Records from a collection
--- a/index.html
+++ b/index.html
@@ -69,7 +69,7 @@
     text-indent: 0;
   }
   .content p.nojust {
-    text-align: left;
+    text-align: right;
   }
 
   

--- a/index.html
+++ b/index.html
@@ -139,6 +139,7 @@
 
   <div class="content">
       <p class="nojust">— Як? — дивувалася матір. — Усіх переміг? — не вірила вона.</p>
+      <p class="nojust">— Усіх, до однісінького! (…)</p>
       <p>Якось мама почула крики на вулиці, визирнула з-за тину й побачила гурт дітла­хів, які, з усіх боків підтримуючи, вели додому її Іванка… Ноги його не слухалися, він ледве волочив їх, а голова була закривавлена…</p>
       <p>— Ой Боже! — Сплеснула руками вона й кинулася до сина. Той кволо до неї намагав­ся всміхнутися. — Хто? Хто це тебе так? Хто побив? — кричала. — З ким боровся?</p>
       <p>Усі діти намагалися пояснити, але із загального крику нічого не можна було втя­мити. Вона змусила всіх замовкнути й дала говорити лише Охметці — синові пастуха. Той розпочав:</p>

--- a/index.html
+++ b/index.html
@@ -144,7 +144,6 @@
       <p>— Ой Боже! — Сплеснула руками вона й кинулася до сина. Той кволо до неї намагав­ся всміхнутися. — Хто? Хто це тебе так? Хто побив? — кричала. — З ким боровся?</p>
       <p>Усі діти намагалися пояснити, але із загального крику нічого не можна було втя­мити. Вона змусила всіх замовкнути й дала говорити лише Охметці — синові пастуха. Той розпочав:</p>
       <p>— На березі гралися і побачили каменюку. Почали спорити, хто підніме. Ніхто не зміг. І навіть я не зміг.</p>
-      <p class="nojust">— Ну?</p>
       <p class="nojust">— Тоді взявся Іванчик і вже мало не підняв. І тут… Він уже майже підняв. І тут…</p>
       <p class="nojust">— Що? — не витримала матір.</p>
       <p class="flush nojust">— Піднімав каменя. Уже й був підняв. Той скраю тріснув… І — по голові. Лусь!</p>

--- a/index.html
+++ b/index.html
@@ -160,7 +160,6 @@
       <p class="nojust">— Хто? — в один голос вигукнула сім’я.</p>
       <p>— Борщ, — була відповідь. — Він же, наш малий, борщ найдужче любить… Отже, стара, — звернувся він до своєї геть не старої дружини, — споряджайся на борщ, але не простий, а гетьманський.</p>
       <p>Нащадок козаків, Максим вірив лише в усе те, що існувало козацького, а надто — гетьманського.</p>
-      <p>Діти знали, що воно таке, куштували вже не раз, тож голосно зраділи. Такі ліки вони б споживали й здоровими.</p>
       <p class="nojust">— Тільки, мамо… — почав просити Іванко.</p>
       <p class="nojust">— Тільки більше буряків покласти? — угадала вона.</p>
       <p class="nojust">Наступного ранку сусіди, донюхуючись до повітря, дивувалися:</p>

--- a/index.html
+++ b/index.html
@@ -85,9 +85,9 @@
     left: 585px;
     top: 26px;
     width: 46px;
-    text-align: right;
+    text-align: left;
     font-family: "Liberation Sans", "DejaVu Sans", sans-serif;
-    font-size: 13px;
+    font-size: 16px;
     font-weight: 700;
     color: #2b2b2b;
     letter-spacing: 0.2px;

...

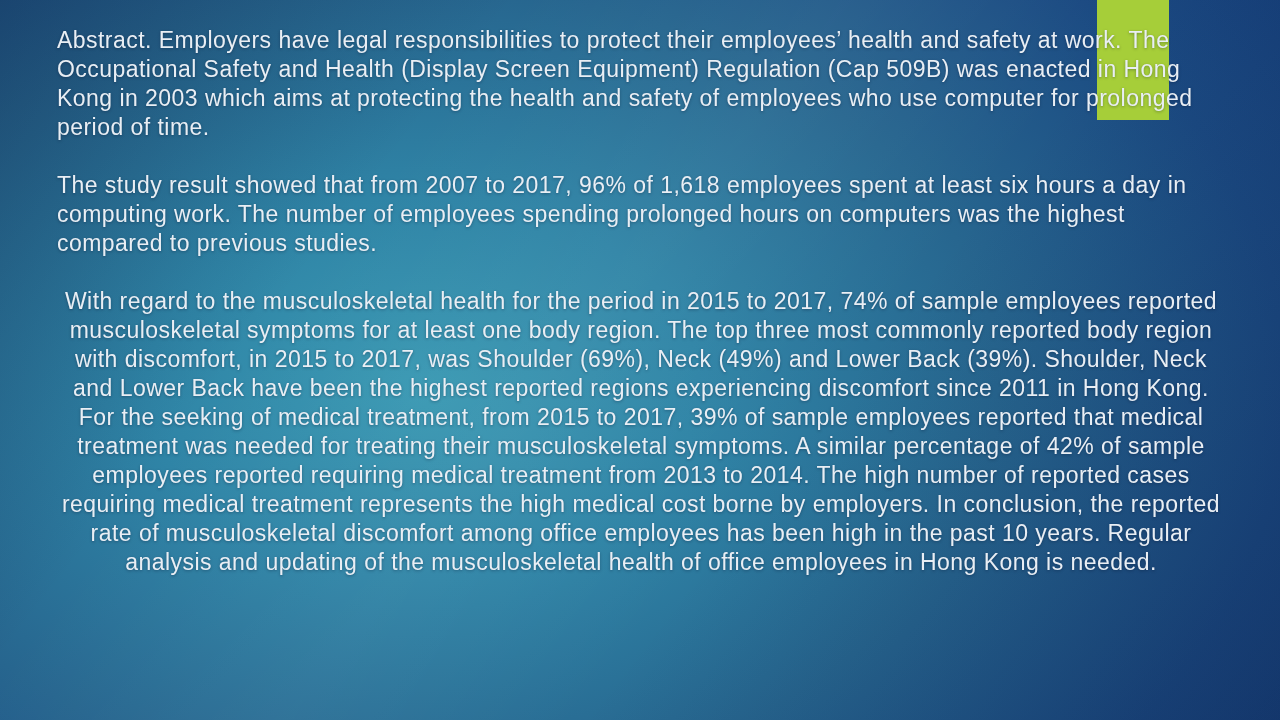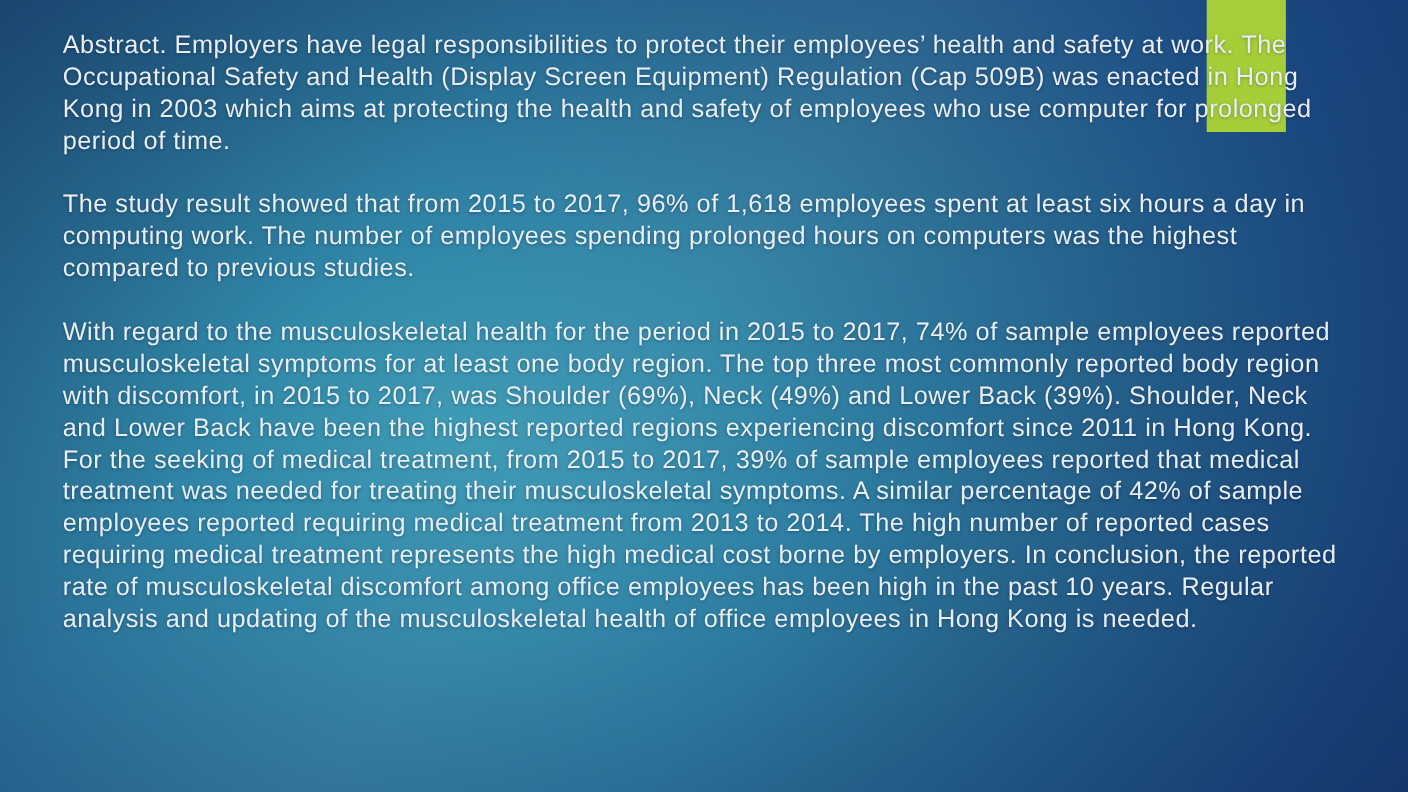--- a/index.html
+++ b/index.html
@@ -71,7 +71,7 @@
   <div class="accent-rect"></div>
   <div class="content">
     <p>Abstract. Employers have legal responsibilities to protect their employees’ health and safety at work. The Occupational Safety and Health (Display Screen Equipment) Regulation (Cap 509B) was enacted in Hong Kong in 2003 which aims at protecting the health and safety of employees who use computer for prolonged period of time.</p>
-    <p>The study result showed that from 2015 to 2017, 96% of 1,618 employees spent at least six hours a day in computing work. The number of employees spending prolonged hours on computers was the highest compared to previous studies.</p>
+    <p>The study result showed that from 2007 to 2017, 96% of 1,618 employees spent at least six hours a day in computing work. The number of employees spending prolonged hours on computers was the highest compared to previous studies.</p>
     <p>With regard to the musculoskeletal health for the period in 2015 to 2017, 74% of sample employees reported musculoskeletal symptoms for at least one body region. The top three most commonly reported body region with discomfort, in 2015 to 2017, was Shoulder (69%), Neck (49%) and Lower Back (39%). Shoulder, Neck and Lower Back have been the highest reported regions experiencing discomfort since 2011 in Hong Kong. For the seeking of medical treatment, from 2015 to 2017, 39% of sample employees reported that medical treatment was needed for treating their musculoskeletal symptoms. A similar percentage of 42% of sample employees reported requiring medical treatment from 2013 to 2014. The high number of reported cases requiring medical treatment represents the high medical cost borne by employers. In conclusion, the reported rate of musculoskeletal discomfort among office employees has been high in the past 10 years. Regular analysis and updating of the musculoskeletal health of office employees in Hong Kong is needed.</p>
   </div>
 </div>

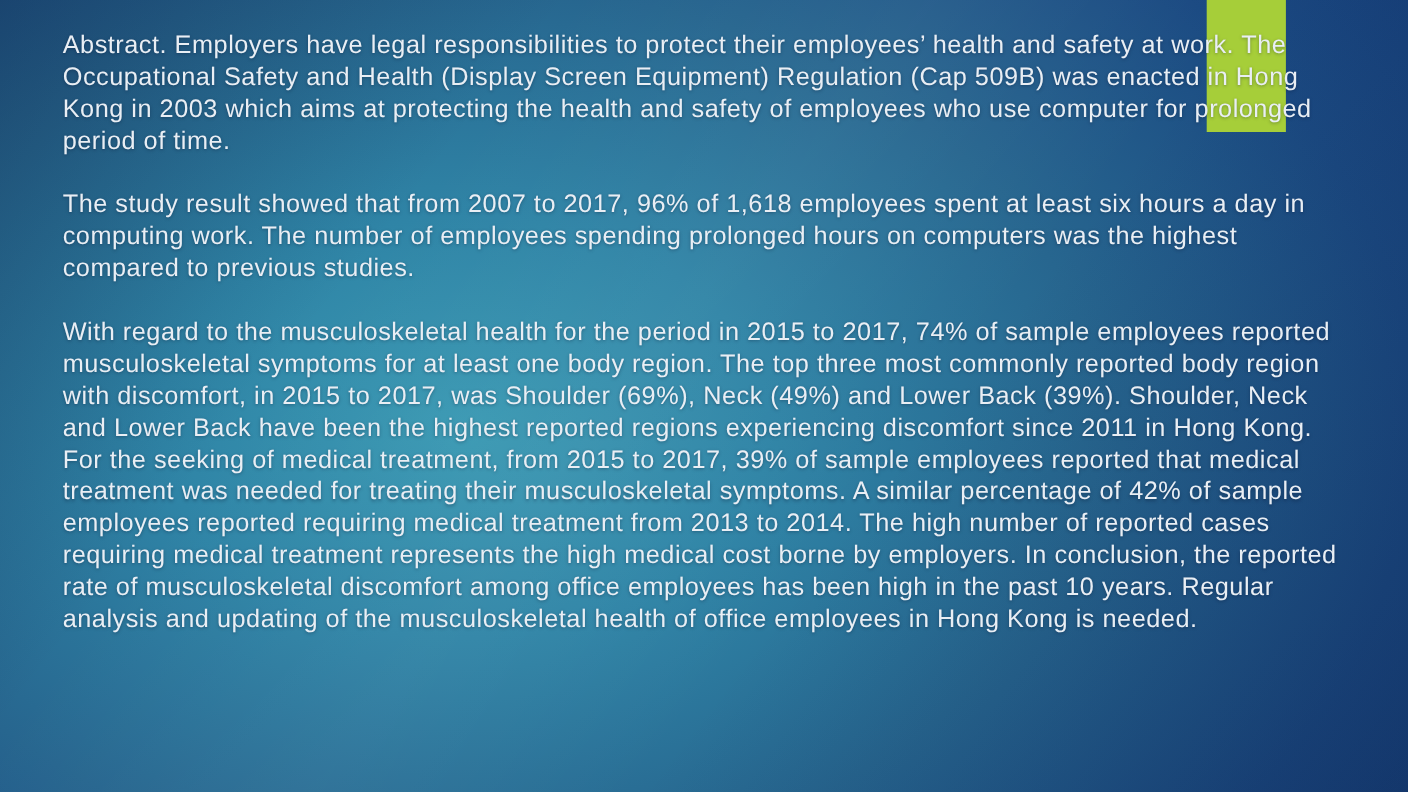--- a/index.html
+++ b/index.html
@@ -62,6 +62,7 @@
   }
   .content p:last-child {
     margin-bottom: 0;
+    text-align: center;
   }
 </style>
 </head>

REQUIREMENT: Copy only this part of the entries above: the line with "-85,9 +85,9 @@", the line with "letter-spacing: 0.2px;", and the lines between, all exactly as written.

RESPONSE BELOW:
@@ -85,9 +85,9 @@
     left: 585px;
     top: 26px;
     width: 46px;
-    text-align: right;
+    text-align: left;
     font-family: "Liberation Sans", "DejaVu Sans", sans-serif;
-    font-size: 13px;
+    font-size: 16px;
     font-weight: 700;
     color: #2b2b2b;
     letter-spacing: 0.2px;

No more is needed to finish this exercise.